Sentinel
(Here is an excerpt from a romance I am writing about a female assassin and man from an alien race.)
She places a paper in front of me. It is one of her watercolor paintings, tiny and petite. However, it is very different from her other paintings that I have seen. Some have highly detailed mountain ranges and vast shimmering lakes with flowers and lavish bushes lining the shore. This one, is just a little dull green painting on a small square of paper without a border. All the other paintings have a pristine border created by the tape she lines the painting with. No, just green and that is all.
“This is for you,” she says, sliding the paper over to me. She gleams a smile at me, flashing her canine exposed by the scar on the right side of her face. She loves to smile like that. It’s an intimidating look from such a fearsome scar.
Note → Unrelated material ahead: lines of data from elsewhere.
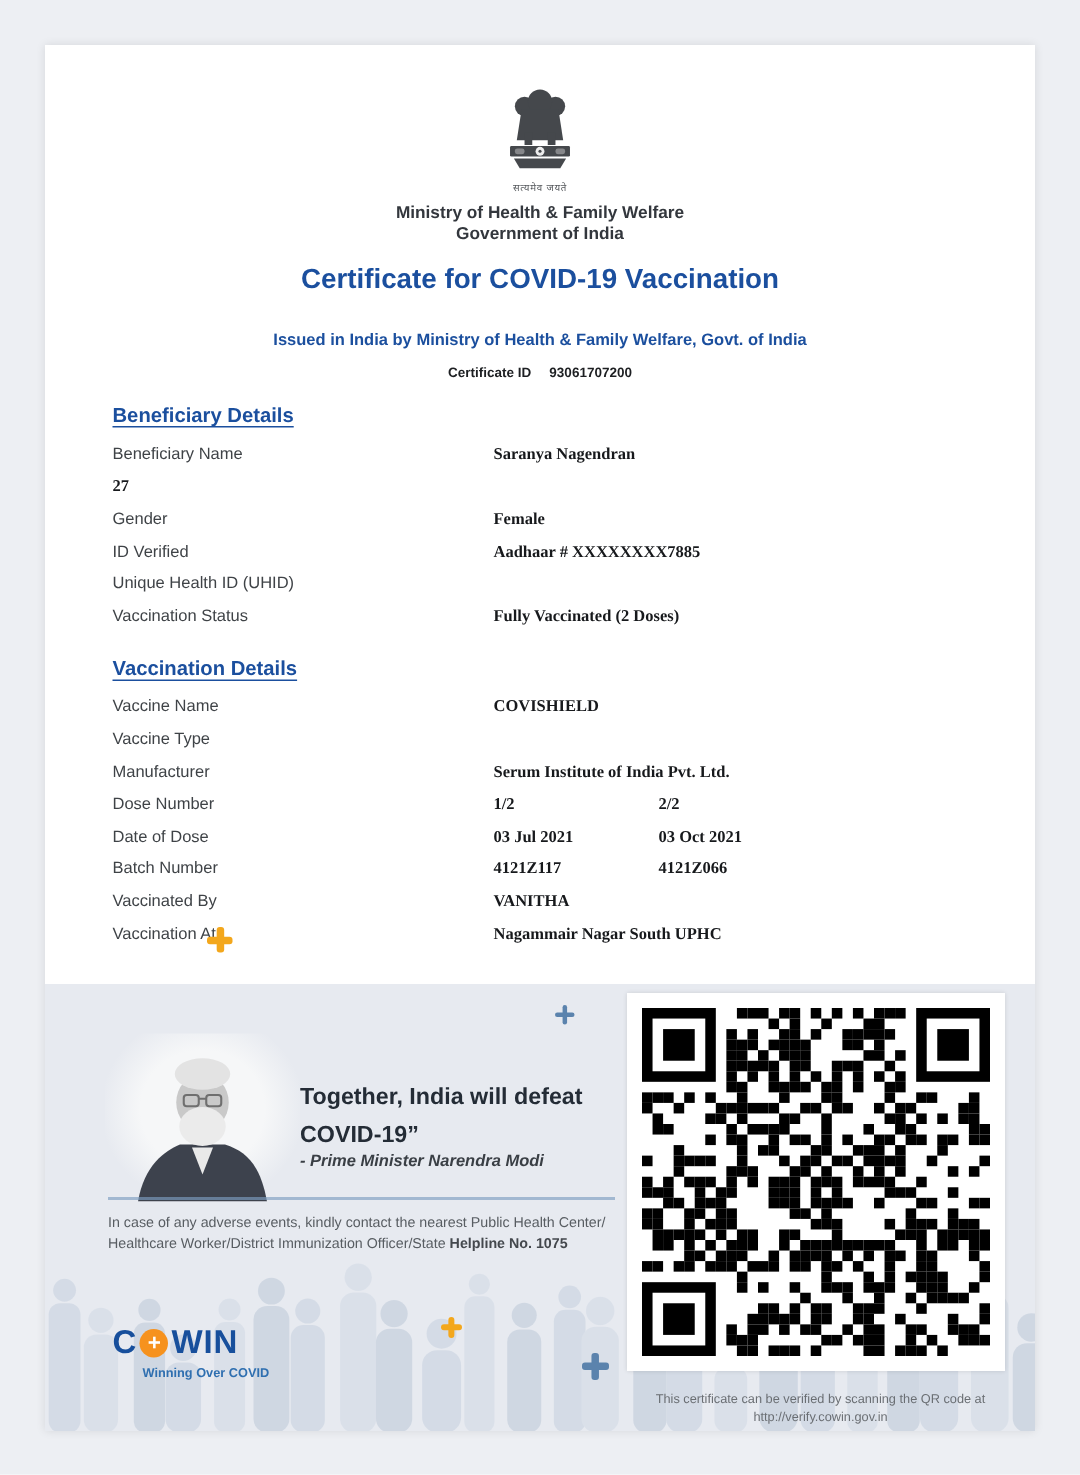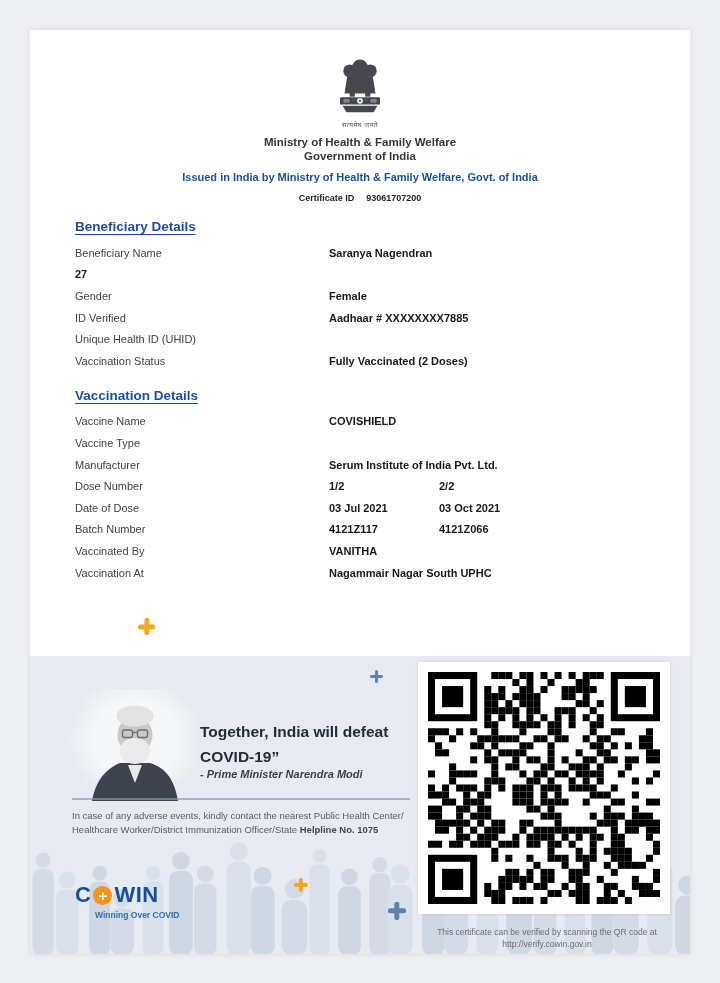--- a/index.html
+++ b/index.html
@@ -128,6 +128,7 @@
       </div>
       <div class="ministry">Ministry of Health &amp; Family Welfare</div>
       <div class="govt">Government of India</div>
+      <h1 class="title">Certificate for COVID-19 Vaccination</h1>
       <div class="subtitle">Issued in India by Ministry of Health &amp; Family Welfare, Govt. of India</div>
       <div class="certid">
         <span class="cid-label">Certificate ID</span><span>93061707200</span>

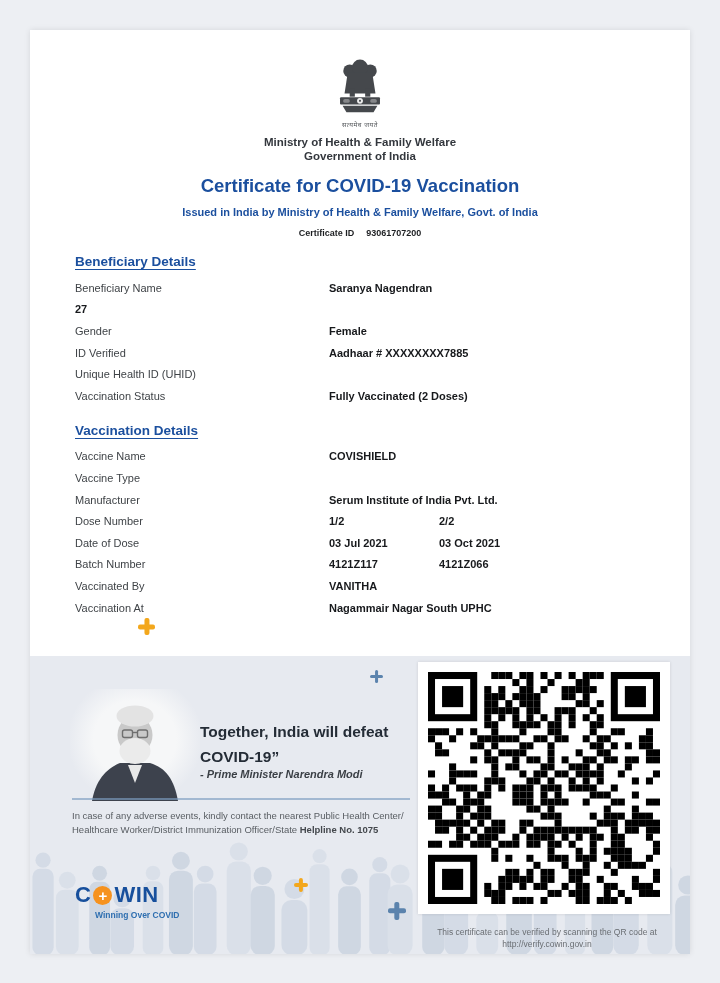--- a/index.html
+++ b/index.html
@@ -29,7 +29,7 @@
   .ministry { margin-top: 7px; font-size: 11.5px; font-weight: bold; color: #33373d; }
   .govt { font-size: 11.5px; font-weight: bold; color: #33373d; margin-top: 2px; }
   .title { margin-top: 13px; font-size: 18.5px; font-weight: bold; color: var(--accent-blue, #1b4f9e); }
-  .subtitle { margin-top: 9px; font-size: 11px; font-weight: bold; color: var(--accent-blue, #1b4f9e); }
+  .subtitle { margin-top: 24px; font-size: 11px; font-weight: bold; color: var(--accent-blue, #1b4f9e); }
   .certid { margin-top: 10px; font-size: 9px; font-weight: bold; color: #1d1f22; }
   .certid .cid-label { margin-right: 12px; }
   

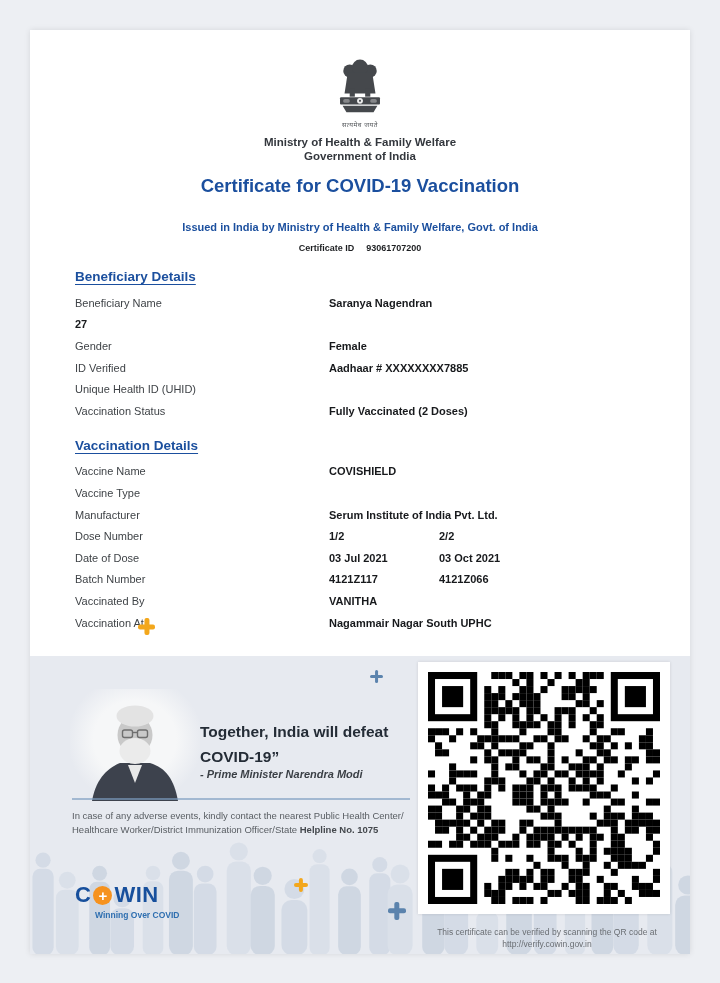--- a/index.html
+++ b/index.html
@@ -42,7 +42,7 @@
   }
   .row { display: flex; align-items: center; height: 21.6px; padding: 0 30px 0 45px; }
   .row .lbl { width: 254px; font-size: 11px; color: var(--label-gray, #3f4347); }
-  .row .val { font-size: 11px; font-weight: bold; color: var(--text-dark, #17191c); }
+  .row .val { font-size: 11px; font-weight: bold; color: var(--text-dark, #17191c); font-family: Liberation Serif, serif; }
   .row .val.col1 { width: 110px; }
   
   .banner {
“No, I want one of your more elaborate paintings, with the beautiful mountains and lakes. It is much more reminiscent of your skill. Please?” I said. She glares at me with the slightest smirk and pushes the painting further towards me. “It is to remember me by.” She says. But I counter, “It’s nothing like you. You are intelligent, and complex. You breathe an air of mystery everywhere you go. This green nothing doesn’t remind me of you at all and it is nothing like all the other paintings of yours that I have seen thus far.”
She looks at me a little displeased. Out of her bag she pulls a small folder with some of her other tiny watercolor paintings. The ones with borders and pretty landscapes. She spreads them about the diner table for me to see next to the green one and says, “These are nothing like me. I hate them. No passion for what I do is inherent in their design. They’re good, yes, but they represent what I despise in all common judgment of humankind.”
“And besides, I am not as complex of a person as you think I am. I am more like this green painting than anything you see here. And it is my favorite color: muddy wintergreen.” She stated.
“I feel like you are trying to say something profound to me but I don’t quite understand.” I am confused. She doesn’t always talk in metaphors like this. It’s strange and I am not used to it. She is mysterious to me. I feel as though she lacks the self-awareness to see her own complexity. Just placing a simple green square in front of me and audaciously presenting the argument that it embodies her character is proof enough of her complexity.
She spreads them out some more, points to the green square again, looks at me, and says, “This… This is me. I am very simple. You embody the complexity of the rest of these. Intricate to perfection.”
I retorted, “So I am a thing you have no passion for?” I say with the slightest smirk. She lets out one of her adorable giggles. “No, that’s not what I meant. I only meant you represent everything that is expected of you. A perfect landscape like everyone wants to see. A thing that everyone understands. I am not that. I feel as though I am empty with chaos all the time and lingering inside me is this muddy disdain for life and yet a passion for the experience of all the pain I suffer in it.” She pauses to smile for a moment. Again, I find myself confused. I love this woman and want her to endure no pain at all, but I fail to see her view on pain as a necessity in life. She goes on, “I don’t love pain, but it justifies my life. It breathes sincerity into people’s lives and actions and makes truth more important than the lies we tell ourselves. Lies like these mountains and lakes which the average person will never get to see. They’re lies because they represent the perfect expectation of reality idealized into truth that we really never get to hear or see. Instead of the vomited out pain we are left with on a stupid little square of paper, unsigned and unbordered by an artist that can’t love herself enough not to paint lies and instead paint the pain that stabs at her every nerve.”
I have nothing to say. She stares blankly at the table and at all the paintings lying there. I don’t see them the same way now. They now feel more empty than that green square…. Except for one. The folder lies open on the restaurant table and inside I see the edge of another bordered watercolor. This one, unlike the others, has a black line emphasizing the border as well. I pull it out to reveal a predominantly red painting. It appears to depict a tower of wavy red, black, and green lines and obelisks. Red clouds swirl in the sky outlined by black. Underneath the monoliths crawl rows of people-like figures marching solemnly towards it. One man, it seems, stands still at the bottom-right of the small painting watching ominously at the grimm scene before him.
Senti paints her pain in so many interesting and beautiful ways but this, it seems more characteristic of her. “Senti, this one… This is you. It’s beautiful and dark. Twisted, and mysterious. Can I have this one?” She looks up slowly from her daze and lets out a cute little nervous laugh. She lets out a sarcastic huff, “But I was hoping you wouldn’t see that one. It’s my favorite.”